[Source material]
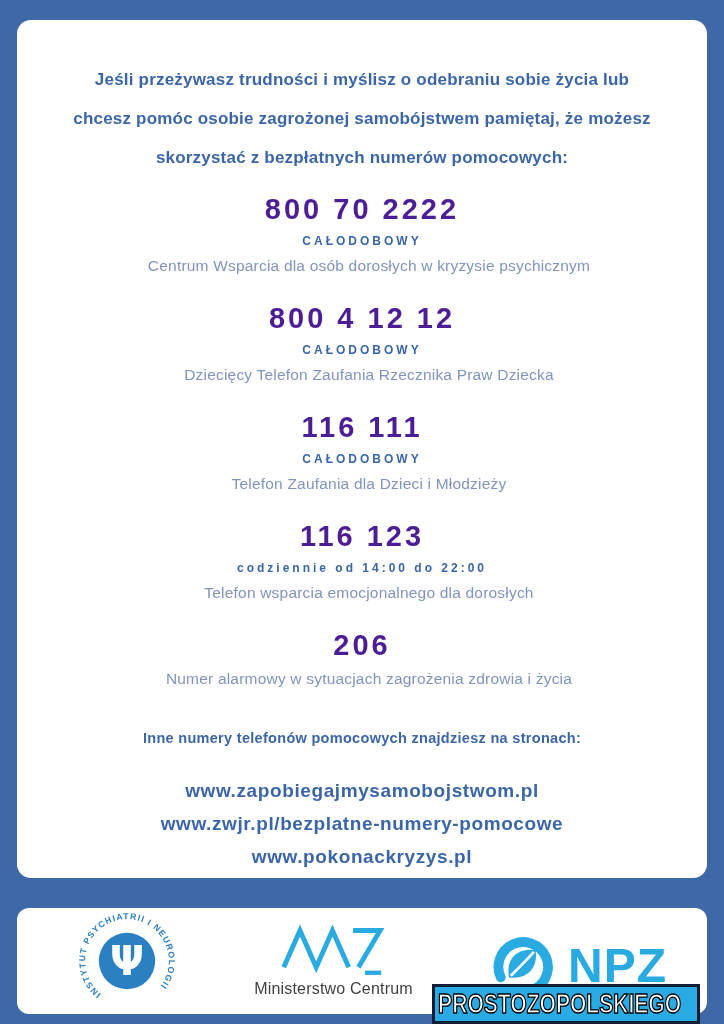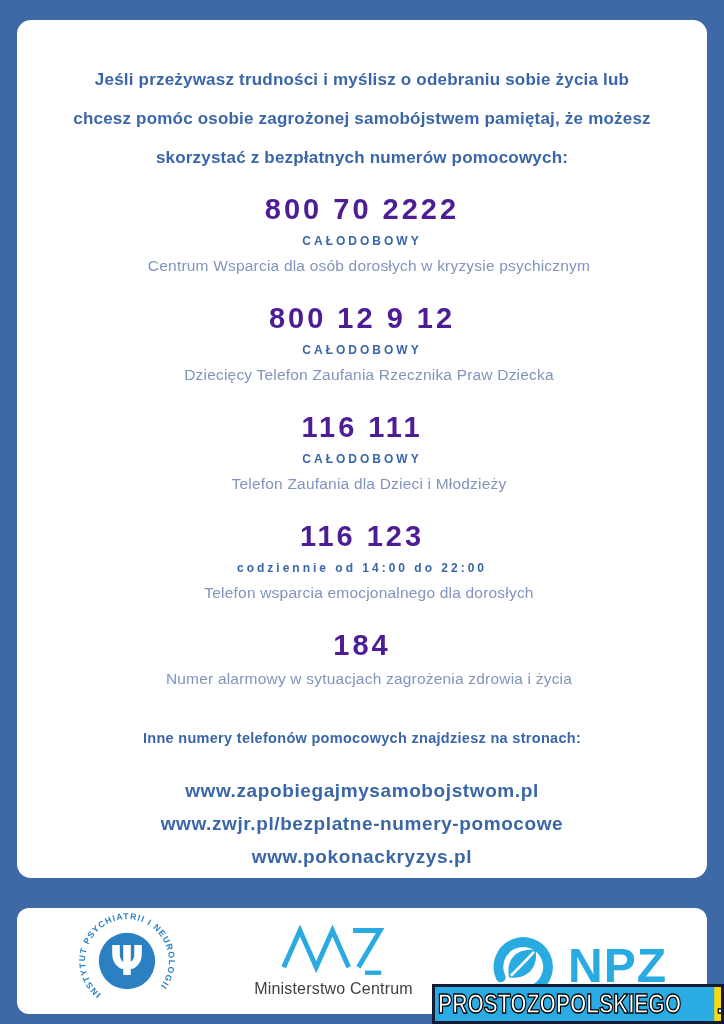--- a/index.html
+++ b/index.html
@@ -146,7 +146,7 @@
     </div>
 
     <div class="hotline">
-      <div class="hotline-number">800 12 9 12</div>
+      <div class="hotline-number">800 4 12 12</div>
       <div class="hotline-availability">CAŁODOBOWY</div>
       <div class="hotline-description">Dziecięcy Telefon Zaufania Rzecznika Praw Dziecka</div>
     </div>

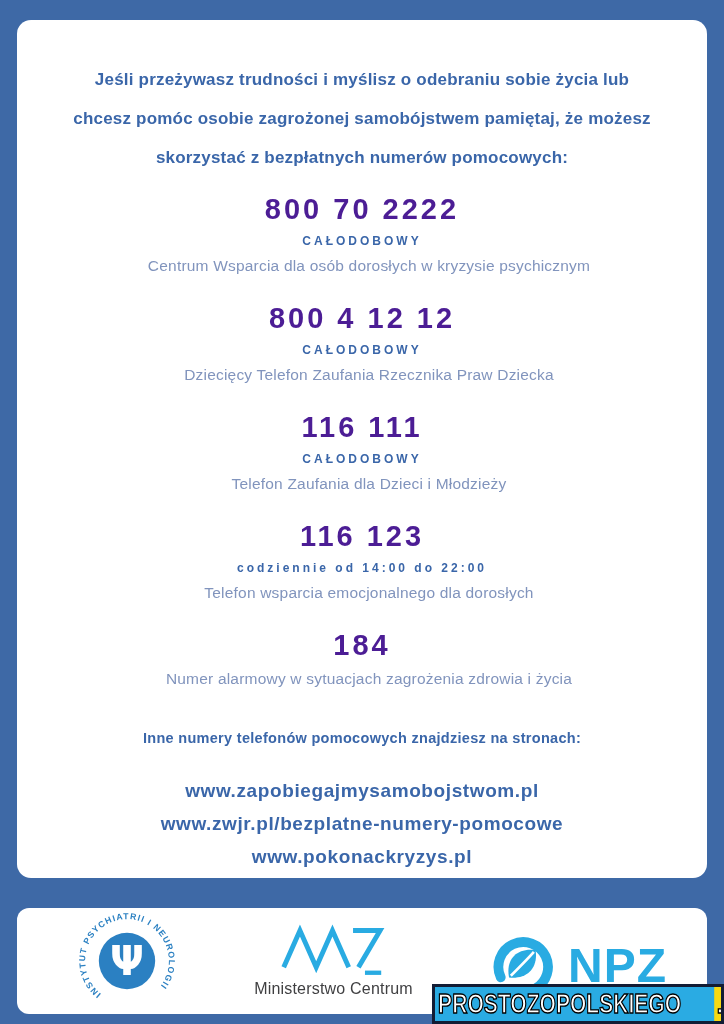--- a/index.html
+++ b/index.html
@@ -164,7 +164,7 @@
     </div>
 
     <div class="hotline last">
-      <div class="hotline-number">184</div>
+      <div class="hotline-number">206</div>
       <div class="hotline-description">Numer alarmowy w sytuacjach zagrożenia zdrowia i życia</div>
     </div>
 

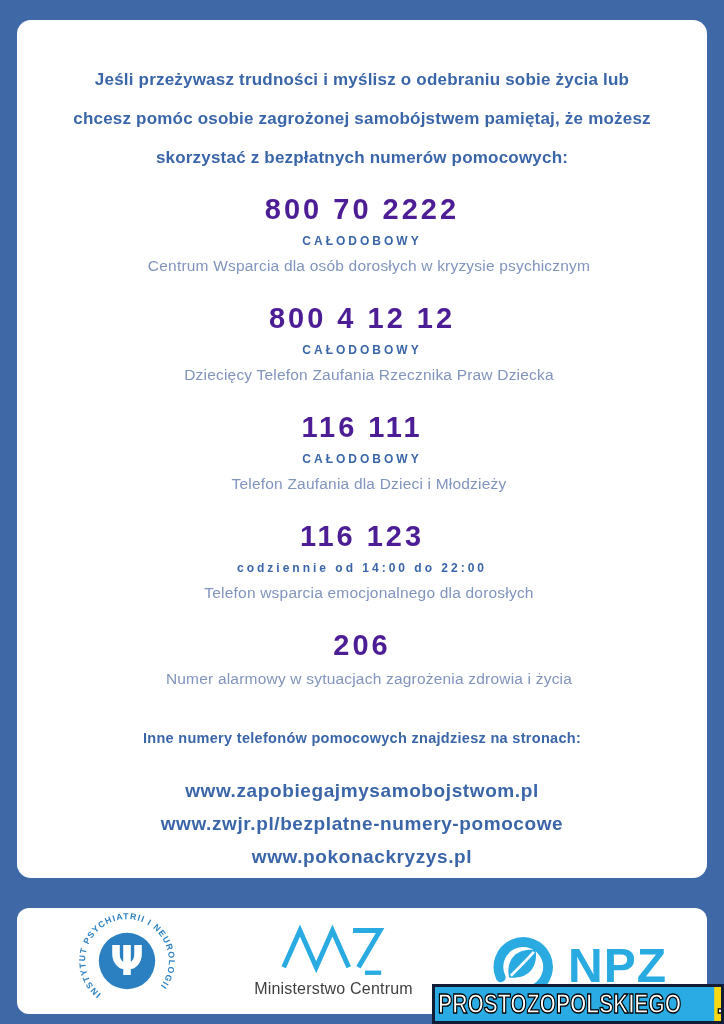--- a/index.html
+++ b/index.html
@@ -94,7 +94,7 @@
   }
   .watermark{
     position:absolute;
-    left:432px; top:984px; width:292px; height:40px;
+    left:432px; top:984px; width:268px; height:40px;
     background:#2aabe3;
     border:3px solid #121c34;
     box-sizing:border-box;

* * *

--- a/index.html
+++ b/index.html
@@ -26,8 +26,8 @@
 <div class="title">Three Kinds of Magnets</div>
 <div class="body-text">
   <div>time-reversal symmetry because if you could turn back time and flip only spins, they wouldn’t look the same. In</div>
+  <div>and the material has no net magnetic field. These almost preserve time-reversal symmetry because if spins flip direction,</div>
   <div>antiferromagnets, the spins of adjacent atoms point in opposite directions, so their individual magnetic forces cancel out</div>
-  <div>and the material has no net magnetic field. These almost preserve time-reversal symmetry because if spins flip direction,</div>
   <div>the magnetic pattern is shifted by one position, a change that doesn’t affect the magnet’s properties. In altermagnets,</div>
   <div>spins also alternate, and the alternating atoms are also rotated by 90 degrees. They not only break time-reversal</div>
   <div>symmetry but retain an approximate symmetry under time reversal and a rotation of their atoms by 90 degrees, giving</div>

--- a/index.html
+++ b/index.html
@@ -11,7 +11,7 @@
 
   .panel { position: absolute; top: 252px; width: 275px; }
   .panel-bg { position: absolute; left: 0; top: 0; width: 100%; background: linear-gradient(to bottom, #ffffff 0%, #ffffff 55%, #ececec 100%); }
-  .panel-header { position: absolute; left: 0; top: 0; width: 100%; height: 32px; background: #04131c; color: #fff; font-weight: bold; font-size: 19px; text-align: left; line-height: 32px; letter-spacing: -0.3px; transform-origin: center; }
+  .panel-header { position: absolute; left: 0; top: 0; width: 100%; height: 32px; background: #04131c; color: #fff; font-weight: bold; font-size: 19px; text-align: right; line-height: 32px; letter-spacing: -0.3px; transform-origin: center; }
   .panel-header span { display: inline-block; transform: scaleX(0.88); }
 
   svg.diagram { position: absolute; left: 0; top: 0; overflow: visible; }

[Instructions for the task]
Extract from the material all lines containing the string "only".

[Result for this exercise]
   <div>time-reversal symmetry because if you could turn back time and flip only spins, they wouldn’t look the same. In</div>
   <div>spins also alternate, and the alternating atoms are also rotated by 90 degrees. They not only break time-reversal</div>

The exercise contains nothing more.